‘Fallen Leaves’ Review: Aki Kaurismäki Stages a Tiny Sliver of a Romance in a Quirky Finnish Kaurismäki Land That Hasn’t Changed in 30 Years
23.05.2023 - 23:03
/ variety.com
Owen Gleiberman Chief Film Critic Aki Kaurismäki, the deadpan cockeyed minimalist of Finland, has become the ultimate illustration of the principle that if you make movies in the same mood and style, with the same monosyllabic bombed-out hipster vibe, for a period of 30 years, your movies may not have changed — but the world around them has, so the films will have a totally different effect.
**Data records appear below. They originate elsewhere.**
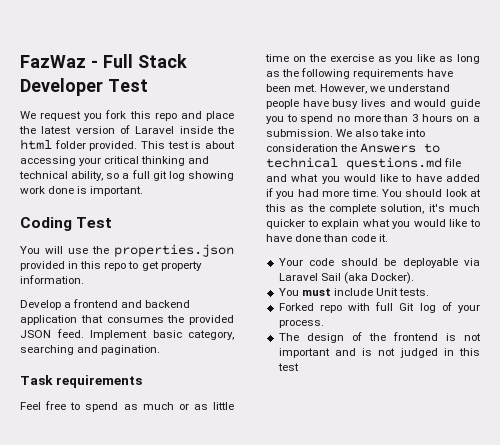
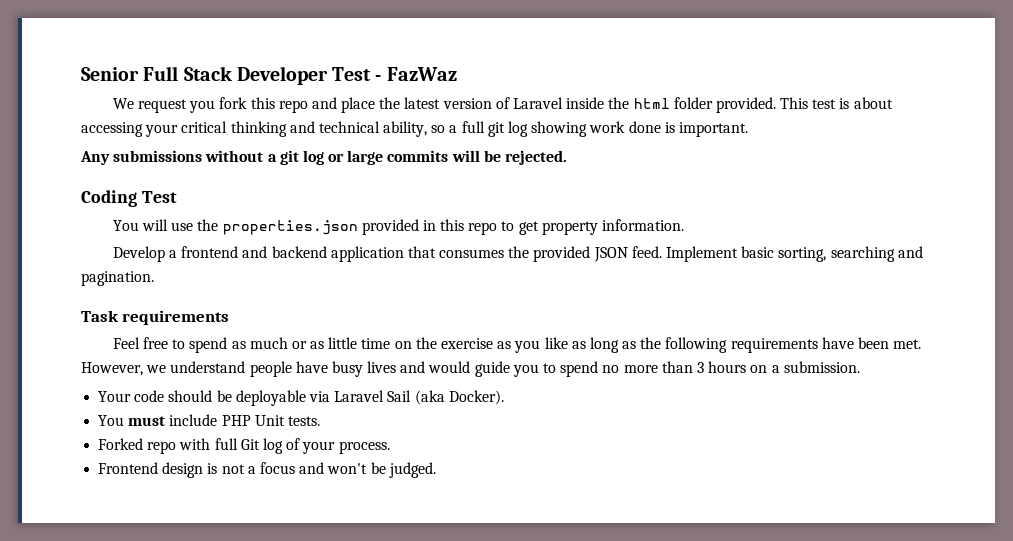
- FazWaz - Full Stack Developer Test
+ Senior Full Stack Developer Test - FazWaz
+ Any submissions without a git log or large commits will be rejected.
- Implement basic category, searching and pagination.
+ Implement basic sorting, searching and pagination.
- We also take into consideration the Answers to technical questions.md file and what you would like to have added if you had more time. You should look at this as the complete solution, it's much quicker to explain what you would like to have done than code it.
- You must include Unit tests.
+ You must include PHP Unit tests.
- The design of the frontend is not important and is not judged in this test
+ Frontend design is not a focus and won't be judged.

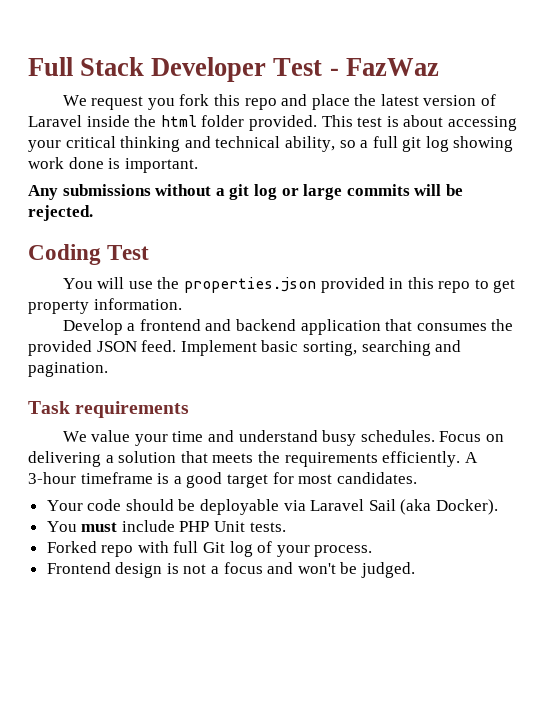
- Senior Full Stack Developer Test - FazWaz
+ Full Stack Developer Test - FazWaz
- Feel free to spend as much or as little time on the exercise as you like as long as the following requirements have been met. However, we understand people have busy lives and would guide you to spend no more than 3 hours on a submission.
+ We value your time and understand busy schedules. Focus on delivering a solution that meets the requirements efficiently. A 3-hour timeframe is a good target for most candidates.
In “Fallen Leaves,” the Kaurismäki bauble that’s showing at Cannes this year, there’s actually a scene in which a character uses a computer. The film’s heroine, Ansa (Alma Pöysti), loses her job as a supermarket worker, and to find another gig she rents an HP laptop at a makeshift Internet café that charges 10 Euro for half an hour. Apart from that, the movie unfolds in that scruffy and sparsely decorated so-familiar-it’s-cozy pre-tech Kaurismäki zone, where people still use electric adding machines or listen to a bulky kitchen radio that looks like it’s from the early ’60s. “Fallen Leaves” is set in Helsinki, the capital of Finland, but to our eyes it’s a weirdly underpopulated place where shopping, as a pastime, doesn’t exist, and neither, in any meaningful way, does conversation.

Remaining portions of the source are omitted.